One in four U.S. counties “dying”: Census Bureau
One in four counties in the U.S. are ”dying” – meaning, they are recording more deaths than births – according to findings by the U.S. Census Bureau.
Demographers call this phenomenon a “natural decrease.”
The data shows that 760 of the nation’s 3,142 counties are in this category – exacerbated, analysts say, by an aging population the mortgage crisis, record high unemployment in many states and the ever-fragile economy.
These counties exist in all parts of the country, from the old Rust Belt areas of Pennsylvania and Ohio, to rural East Texas and even in the wine country of northern California.
West Virginia is the first state to experience this “natural decrease” statewide over the last decade. Maine, Pennsylvania and Vermont may soon be next, the Census data suggested.
Natural decrease is an important but not widely appreciated demographic phenomenon that is reshaping our communities in both rural and urban cores of large metro areas, said Kenneth Johnson, a sociology professor and demographer at the University of New Hampshire's Carsey Institute.
Such areas typically have aging white people who are not having children, as well as grim job prospects that drive younger adults away.
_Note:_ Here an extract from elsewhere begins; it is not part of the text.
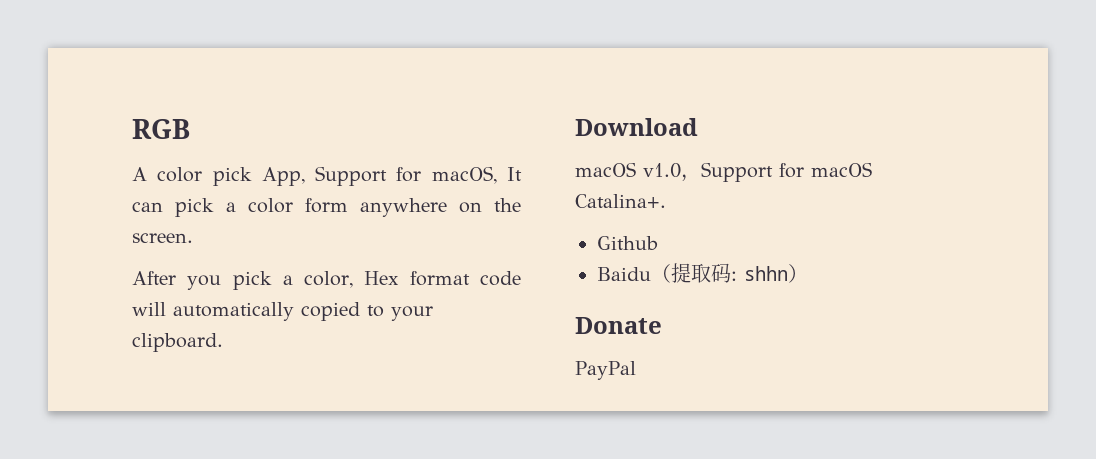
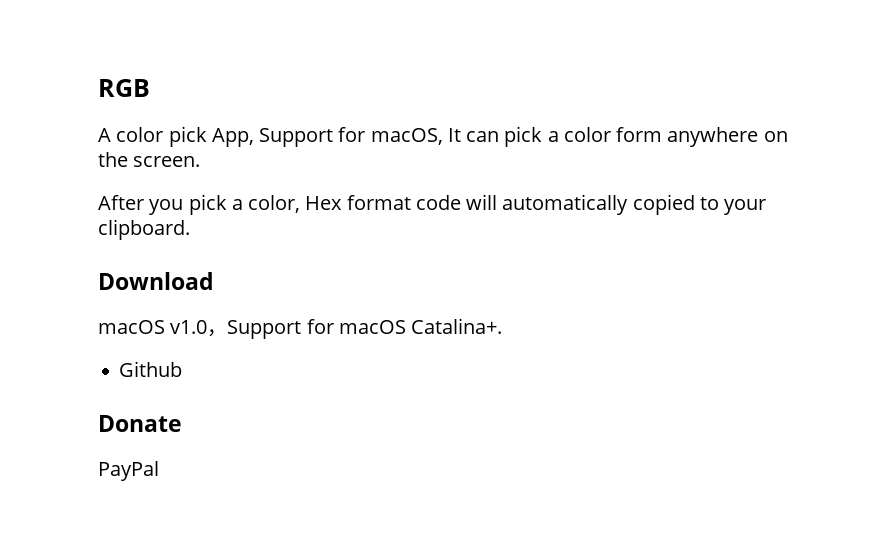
[597,263,808,283] // Baidu（提取码: shhn） -> (183, 369) none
These locales also tend to have few Hispanic immigrants, who, on the whole, are younger and have more children.
Indeed, the population of the entire U.S. grew by only 9.7 percent since 2000, the lowest such decade-rate since the Great Depression.
The downturn in the U.S. economy is only exacerbating the problem, said Johnson. In some cases, the only thing that can pull an area out is an influx of young Hispanic immigrants or new economic development.
The housing market is creating a new type of ghost cities in the U.S., James Follain, senior fellow and economist at the Nelson A. Rockefeller Institute of Government at the University of Albany, told the press, resulting in overbuilt urban areas suffering from huge foreclosures.
It's going to be a very slow recovery, Follain said.